PROBLEM REQUIREMENTS — Where the word "组织召开了处分论证会" occurs in a line of the listing below, copy that line.

GIVEN RECORDS —
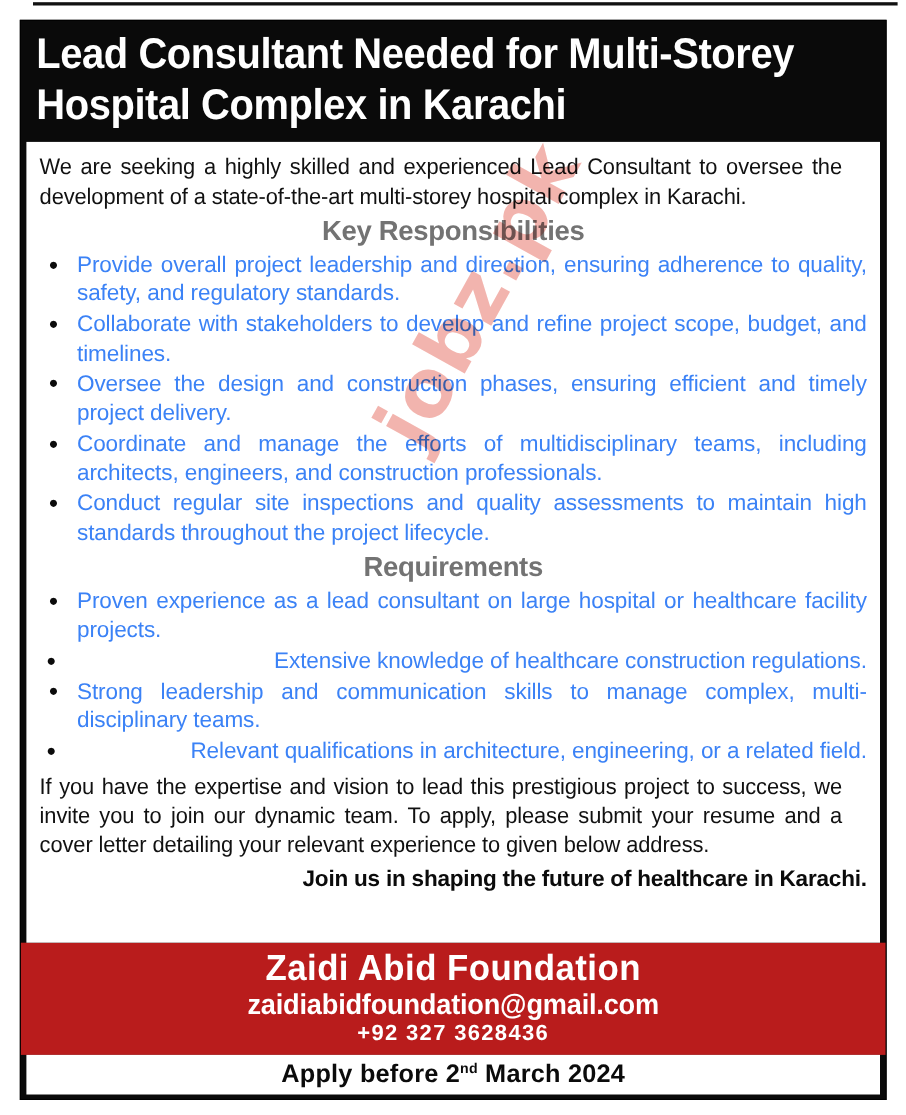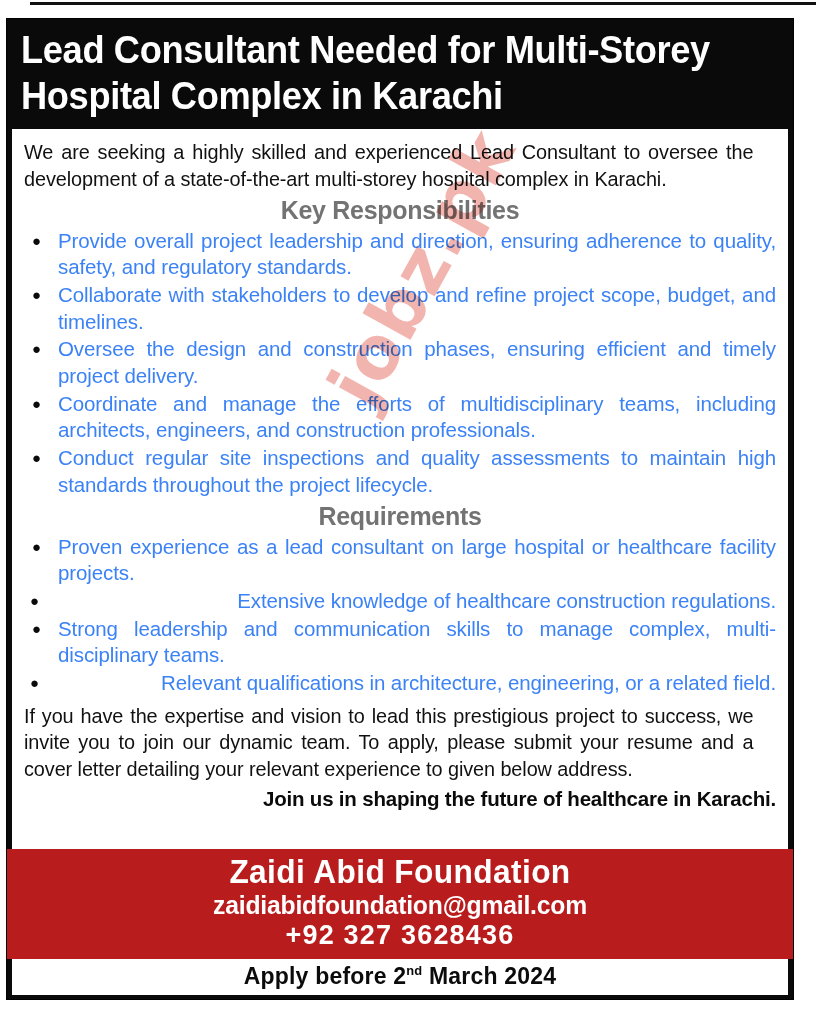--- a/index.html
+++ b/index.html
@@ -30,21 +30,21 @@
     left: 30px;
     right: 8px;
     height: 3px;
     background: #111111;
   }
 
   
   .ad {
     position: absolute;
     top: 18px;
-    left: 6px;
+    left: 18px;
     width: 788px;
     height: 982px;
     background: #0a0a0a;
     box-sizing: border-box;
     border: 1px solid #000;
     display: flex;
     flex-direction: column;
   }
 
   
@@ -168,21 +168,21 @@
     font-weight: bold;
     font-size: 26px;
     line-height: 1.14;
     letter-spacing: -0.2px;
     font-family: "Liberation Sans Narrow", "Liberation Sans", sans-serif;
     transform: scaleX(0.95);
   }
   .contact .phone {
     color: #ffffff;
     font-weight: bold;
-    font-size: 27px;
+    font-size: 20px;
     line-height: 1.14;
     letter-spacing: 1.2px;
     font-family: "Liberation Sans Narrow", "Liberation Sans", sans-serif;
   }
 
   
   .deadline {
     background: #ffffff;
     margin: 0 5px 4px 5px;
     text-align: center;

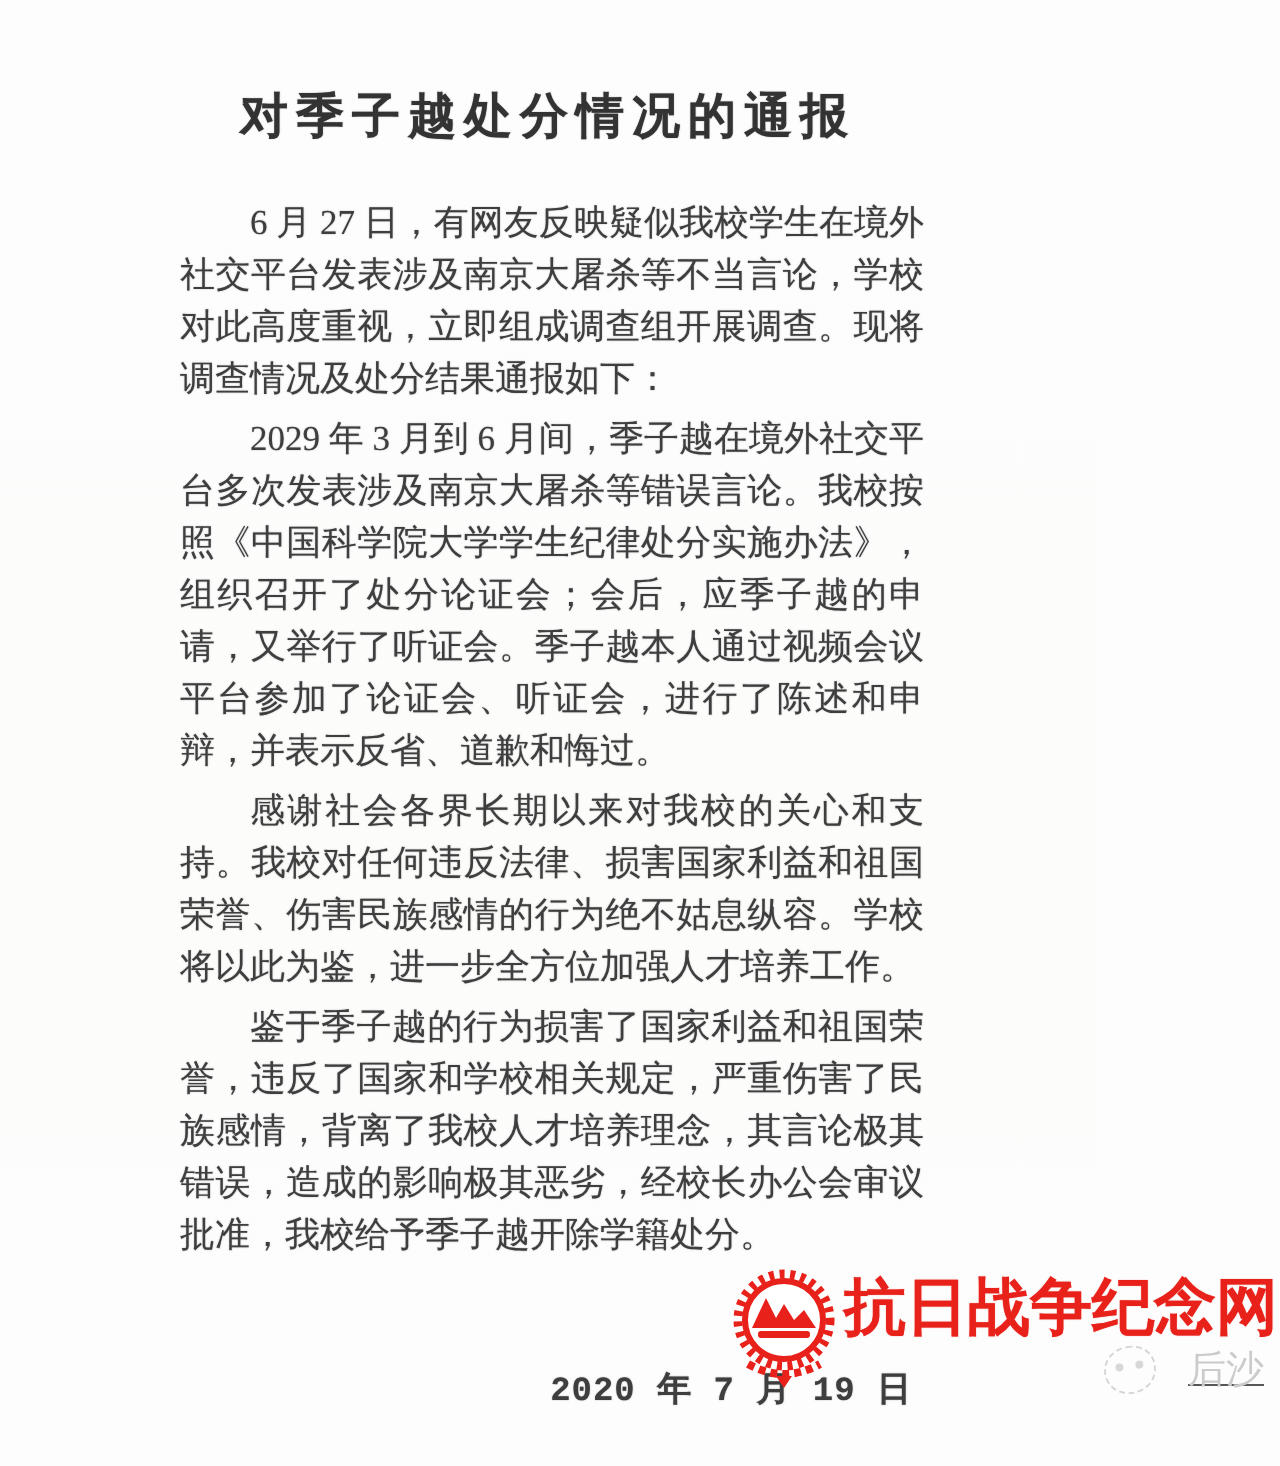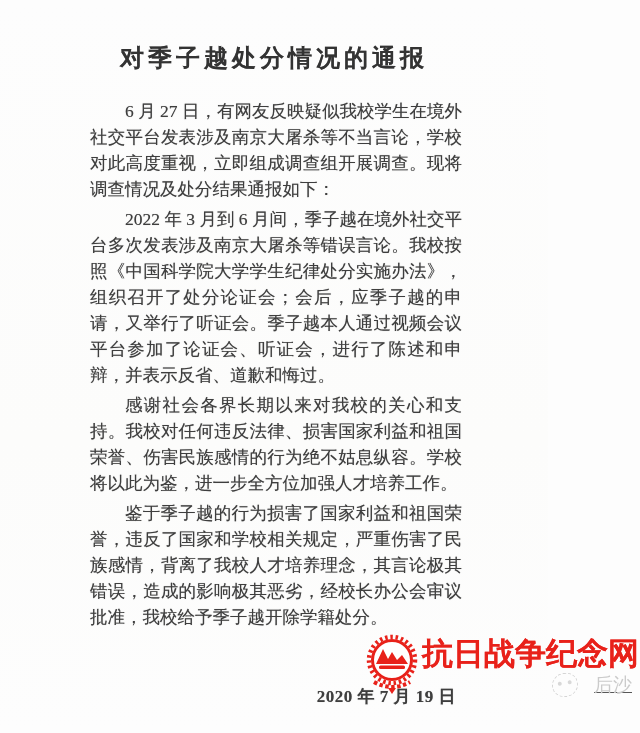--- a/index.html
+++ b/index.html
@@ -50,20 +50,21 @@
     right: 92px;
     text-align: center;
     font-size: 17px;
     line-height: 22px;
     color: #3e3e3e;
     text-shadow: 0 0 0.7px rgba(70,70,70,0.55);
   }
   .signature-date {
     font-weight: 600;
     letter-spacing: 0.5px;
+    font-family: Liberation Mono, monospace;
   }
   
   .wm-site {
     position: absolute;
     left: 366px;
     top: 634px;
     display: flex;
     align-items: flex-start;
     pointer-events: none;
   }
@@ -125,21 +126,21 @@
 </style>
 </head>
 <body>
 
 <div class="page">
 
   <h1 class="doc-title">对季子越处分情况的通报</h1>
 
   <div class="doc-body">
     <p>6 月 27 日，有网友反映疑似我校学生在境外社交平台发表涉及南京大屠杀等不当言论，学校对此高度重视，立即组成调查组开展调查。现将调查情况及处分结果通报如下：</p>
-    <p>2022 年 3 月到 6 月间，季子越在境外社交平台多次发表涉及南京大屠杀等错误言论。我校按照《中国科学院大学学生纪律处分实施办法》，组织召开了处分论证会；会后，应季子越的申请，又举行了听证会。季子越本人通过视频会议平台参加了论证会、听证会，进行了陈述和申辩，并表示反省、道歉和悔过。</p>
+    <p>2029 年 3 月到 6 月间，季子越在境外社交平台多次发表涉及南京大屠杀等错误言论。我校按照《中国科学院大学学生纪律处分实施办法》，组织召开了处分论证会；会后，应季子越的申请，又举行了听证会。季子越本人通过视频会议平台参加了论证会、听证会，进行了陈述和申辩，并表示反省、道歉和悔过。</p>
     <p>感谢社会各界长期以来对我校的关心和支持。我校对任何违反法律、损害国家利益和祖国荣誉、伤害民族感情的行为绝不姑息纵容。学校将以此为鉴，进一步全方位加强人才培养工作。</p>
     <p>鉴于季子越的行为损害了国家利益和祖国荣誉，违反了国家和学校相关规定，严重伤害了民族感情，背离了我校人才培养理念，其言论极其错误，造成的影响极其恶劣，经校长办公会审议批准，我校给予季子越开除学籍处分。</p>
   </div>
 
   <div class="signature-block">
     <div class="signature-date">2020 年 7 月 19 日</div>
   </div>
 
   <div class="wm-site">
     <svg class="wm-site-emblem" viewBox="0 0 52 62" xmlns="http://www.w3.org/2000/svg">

COMPLETED EXERCISE —
-    <p>2022 年 3 月到 6 月间，季子越在境外社交平台多次发表涉及南京大屠杀等错误言论。我校按照《中国科学院大学学生纪律处分实施办法》，组织召开了处分论证会；会后，应季子越的申请，又举行了听证会。季子越本人通过视频会议平台参加了论证会、听证会，进行了陈述和申辩，并表示反省、道歉和悔过。</p>
+    <p>2029 年 3 月到 6 月间，季子越在境外社交平台多次发表涉及南京大屠杀等错误言论。我校按照《中国科学院大学学生纪律处分实施办法》，组织召开了处分论证会；会后，应季子越的申请，又举行了听证会。季子越本人通过视频会议平台参加了论证会、听证会，进行了陈述和申辩，并表示反省、道歉和悔过。</p>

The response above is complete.